▸ EXERCISE INSTRUCTIONS: The whole listing, apart from its images, should be restated word for word.

----

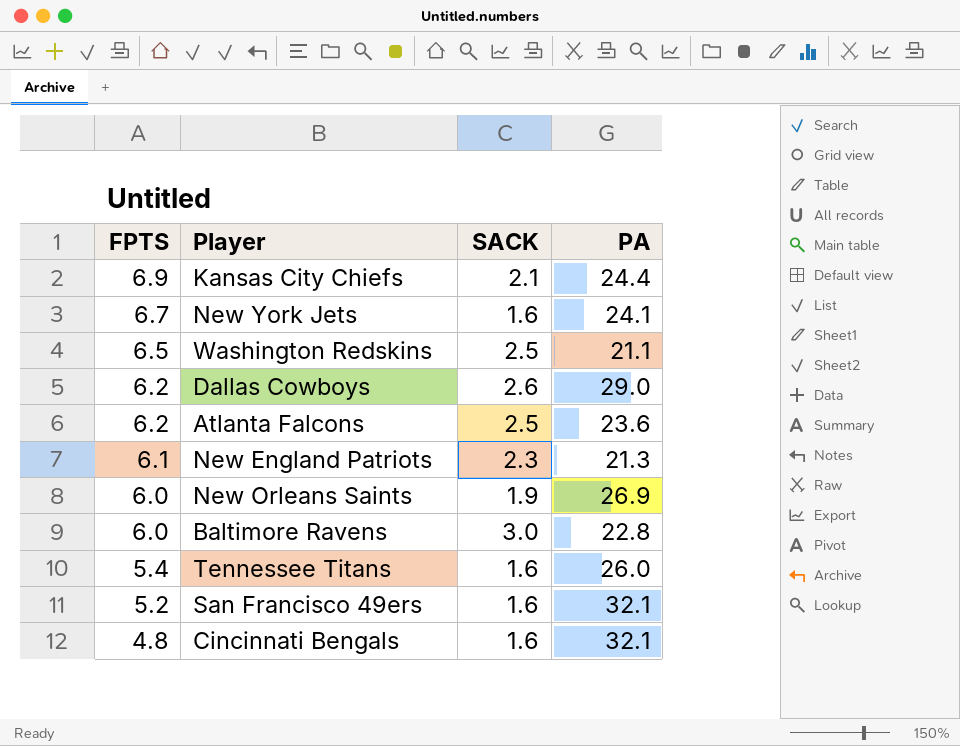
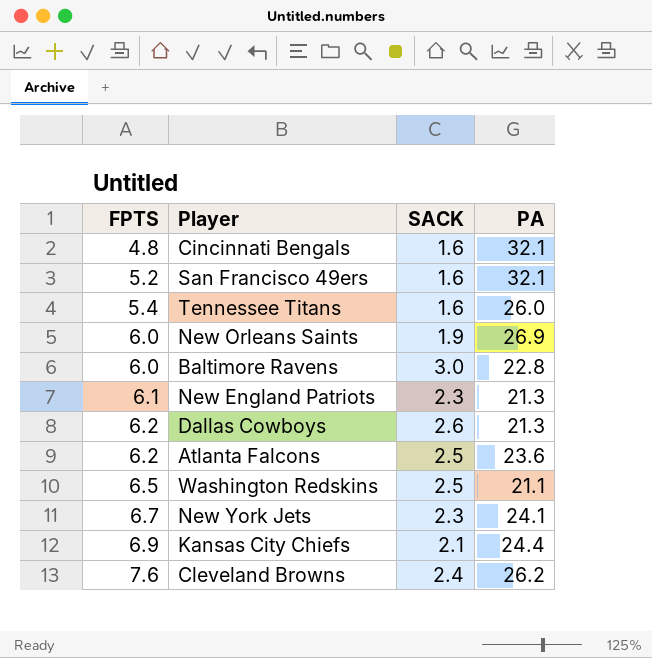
row order: FPTS descending -> FPTS ascending
Dallas Cowboys | PA: 29.0 -> 21.3
New York Jets | SACK: 1.6 -> 2.3
row Cleveland Browns: none -> 7.6 | 2.4 | 26.2

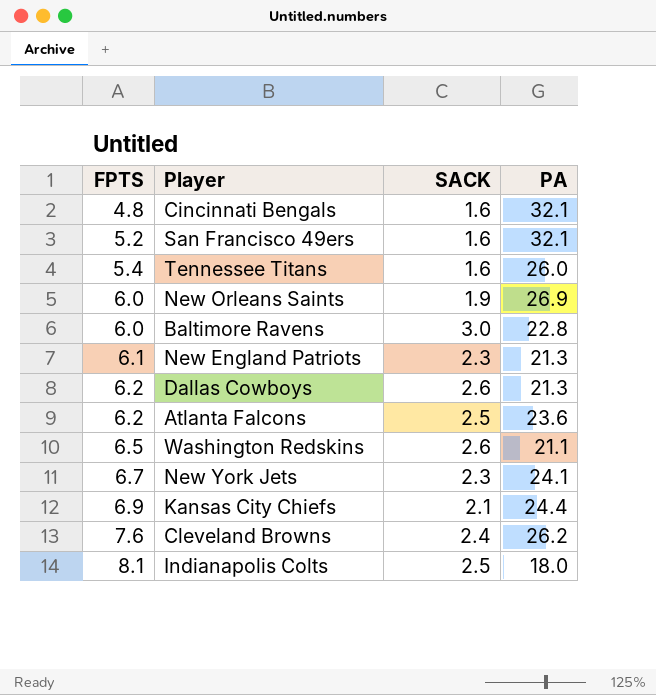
Washington Redskins | SACK: 2.5 -> 2.6
row Indianapolis Colts: none -> 8.1 | 2.5 | 18.0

----

▸ YOUR SOLUTION:
row order: FPTS descending -> FPTS ascending
Dallas Cowboys | PA: 29.0 -> 21.3
New York Jets | SACK: 1.6 -> 2.3
row Cleveland Browns: none -> 7.6 | 2.4 | 26.2

Washington Redskins | SACK: 2.5 -> 2.6
row Indianapolis Colts: none -> 8.1 | 2.5 | 18.0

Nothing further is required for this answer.